[Web page edit records]
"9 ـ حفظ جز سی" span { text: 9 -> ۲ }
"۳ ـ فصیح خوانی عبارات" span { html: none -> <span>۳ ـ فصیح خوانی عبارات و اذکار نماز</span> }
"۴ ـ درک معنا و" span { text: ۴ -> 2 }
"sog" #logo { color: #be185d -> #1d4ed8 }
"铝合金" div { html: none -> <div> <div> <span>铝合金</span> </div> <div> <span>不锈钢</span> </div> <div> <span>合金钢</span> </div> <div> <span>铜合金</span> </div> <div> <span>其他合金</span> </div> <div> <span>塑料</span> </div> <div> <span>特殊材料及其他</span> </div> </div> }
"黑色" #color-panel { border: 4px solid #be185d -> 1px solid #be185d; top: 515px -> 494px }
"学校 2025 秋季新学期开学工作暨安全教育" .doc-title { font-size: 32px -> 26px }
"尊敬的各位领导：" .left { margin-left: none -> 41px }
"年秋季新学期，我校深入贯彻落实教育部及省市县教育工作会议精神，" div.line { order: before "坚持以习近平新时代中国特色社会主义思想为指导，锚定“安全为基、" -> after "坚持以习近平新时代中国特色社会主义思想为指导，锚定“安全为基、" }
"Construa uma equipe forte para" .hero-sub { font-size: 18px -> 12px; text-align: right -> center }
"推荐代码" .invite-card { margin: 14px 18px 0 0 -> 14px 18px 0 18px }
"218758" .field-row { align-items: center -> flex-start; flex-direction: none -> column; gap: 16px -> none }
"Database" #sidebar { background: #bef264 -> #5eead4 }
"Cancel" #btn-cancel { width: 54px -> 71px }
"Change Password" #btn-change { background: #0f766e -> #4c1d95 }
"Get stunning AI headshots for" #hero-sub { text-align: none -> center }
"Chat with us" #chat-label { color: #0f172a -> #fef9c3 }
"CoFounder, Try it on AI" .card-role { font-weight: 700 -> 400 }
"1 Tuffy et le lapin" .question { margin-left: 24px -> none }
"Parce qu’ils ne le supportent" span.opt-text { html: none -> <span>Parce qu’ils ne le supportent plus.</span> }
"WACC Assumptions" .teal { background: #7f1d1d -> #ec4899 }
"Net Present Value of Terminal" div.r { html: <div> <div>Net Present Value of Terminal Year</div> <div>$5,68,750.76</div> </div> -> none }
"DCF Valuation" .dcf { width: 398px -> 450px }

— Task requirements —
From the first line of the data above to the line holding "color: #be185d ->", reproduce each line exactly; emit no other lines.

— Answer section —
"9 ـ حفظ جز سی" span { text: 9 -> ۲ }
"۳ ـ فصیح خوانی عبارات" span { html: none -> <span>۳ ـ فصیح خوانی عبارات و اذکار نماز</span> }
"۴ ـ درک معنا و" span { text: ۴ -> 2 }
"sog" #logo { color: #be185d -> #1d4ed8 }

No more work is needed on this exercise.